Hi James, you may could replace the occurences of

“,”

to

“;”

and use ; as a separator for split.

best
Thomas

Thanks -

But how do I define the string “.” or “;” (quotes embedded in the string). for the replacement operator? Do you double the quotes or something like that?

Jim

Why do you reinvent the wheel? See GitHub - npalardy/CSVParser: Event based and recordset like CSV parser for Xojo .

7 Likes

You can use Chr(34) for ".
“,” would become Chr(34) + "," + Chr(34)
You can also replace the , with Chr(44).
It then becomes Chr(34) + Chr(44) + Chr(34)

what happens if there is a ; somewhere inside a csv field ? a comma between quotes ?

Whatever delimiter you use, it can occur inside of quotes
When that happens, you get more fields than you expect.
Norm’s CSV parser, linked above, will handle this for you.

In my experience, attempts to simply split on the delimiter will fail.
Quotes mark the start and end of ‘ignore delimiter’… any inside the quotes must be ignored.

3 Likes

I wrote the method below to properly parse CSV data (even if the delimiter appears within quotes). It even handles the old “#” delimiter (what some systems used to use to indicate a date), and can be easily updated to handle any other adhoc scenarios. You don’t need to buy any plugins, etc.

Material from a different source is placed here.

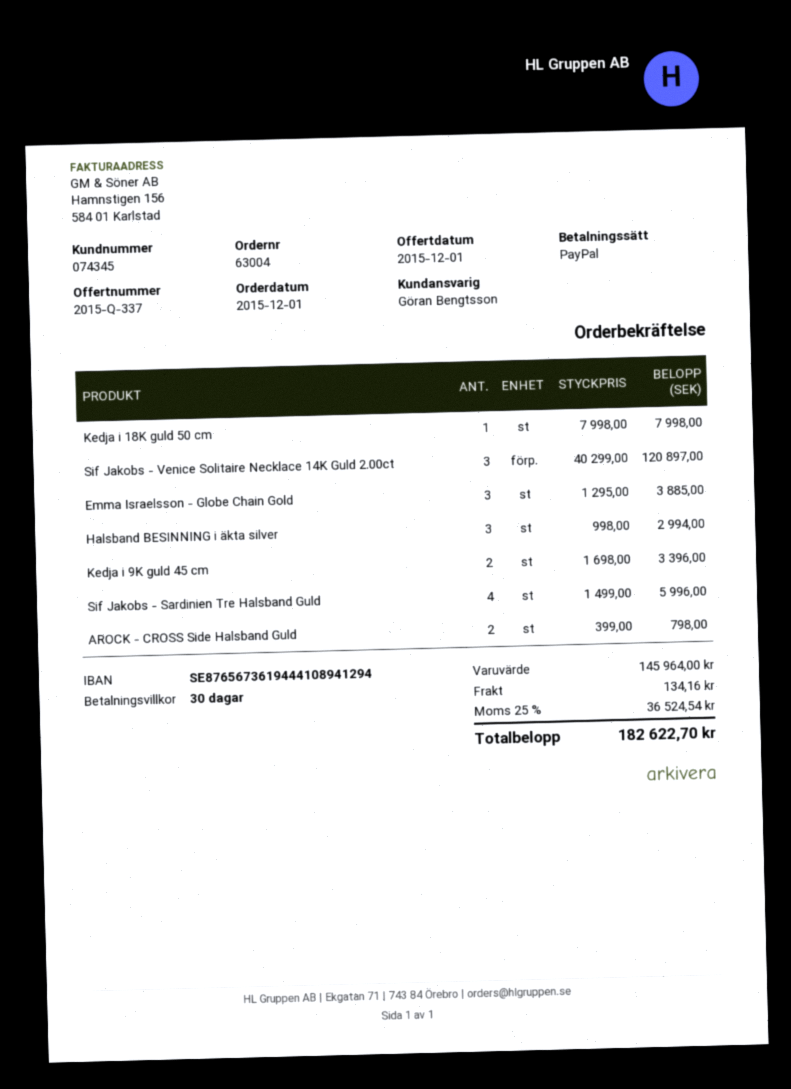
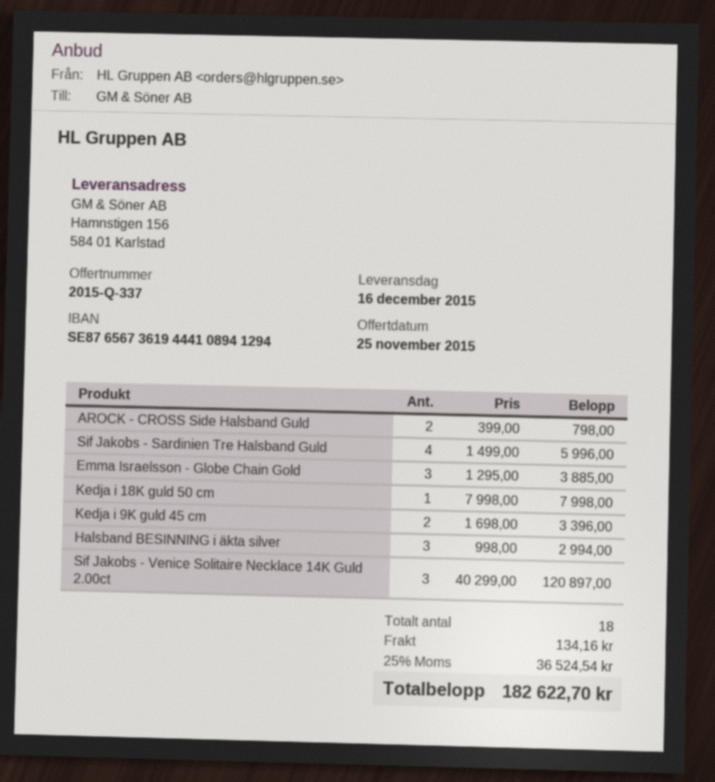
quote date: 2015-12-01 -> 2015-11-25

Var outAllLines() As Dictionary

Var csvLines() As String = csvData.Split(EndOfLine)
For Each cLine As String In csvLines
  Var outLine As Dictionary = New Dictionary
  Var curField As Integer = 0
  Var curChar As Int64 = 0
  Var escapeChar As Int64 = 0 // The \ backslash is the CSV escape character. This allows quotes to be embedded in strings by escaping them: \" Therefore, we must ignore ANY AND ALL ESCAPED CHARACTERS.
  Var quoteChar As Int64 = 0 // When a quote has been opened, we must ignore the field delimiter until the quote has been closed.
  Var curData As String = ""
  For Each cChar As String In cLine.Characters
    curChar = curChar + 1
    If cChar = fieldDelim And quoteChar=0 And escapeChar=0 Then // Output current field
      // ********************************************************************************
      // If the data has the old-and-uncommon number-sign delimiters around date data, then simply remove them
      // ********************************************************************************
      If ( curData.Left(1) = "#" And curData.Right(1) = "#" ) And curData.Length > 6 Then
        curData = curData.Middle(1,(curData.Length-2))
      End If
      // ********************************************************************************
      outLine.Value(curField.ToText) = curData
      curData = ""
      curField = curField + 1
    ElseIf cChar = """" And quoteChar=0 And escapeChar=0 Then // If this is an opening quote, then handle as such
      quoteChar = curChar
      Continue
    ElseIf cChar = """" And quoteChar<>0 And escapeChar=0 Then // If this is a closing quote, then handle as such
      quoteChar = 0
      Continue
    ElseIf cChar = "\" And escapeChar=0 Then // If this is an opening escape charcter, then handle as such
      escapeChar = curChar
      Continue
    Else
      // If all else fails, simply add the character to the current field data
      curData = curData + cChar
      escapeChar = 0
    End If
  Next cChar
  If curData<>"" Then // Add last field to output array
    outLine.Value(curField.ToText) = curData
  End If
  // Now add the entire outLine as a new element in the outAllLines array
  outAllLines.Add(outLine)
Next cLine

Return outAllLines
1 Like

if you have endoflines inside quotes pretty sure your code will hang.
it happens quite often when you import csv files frequently…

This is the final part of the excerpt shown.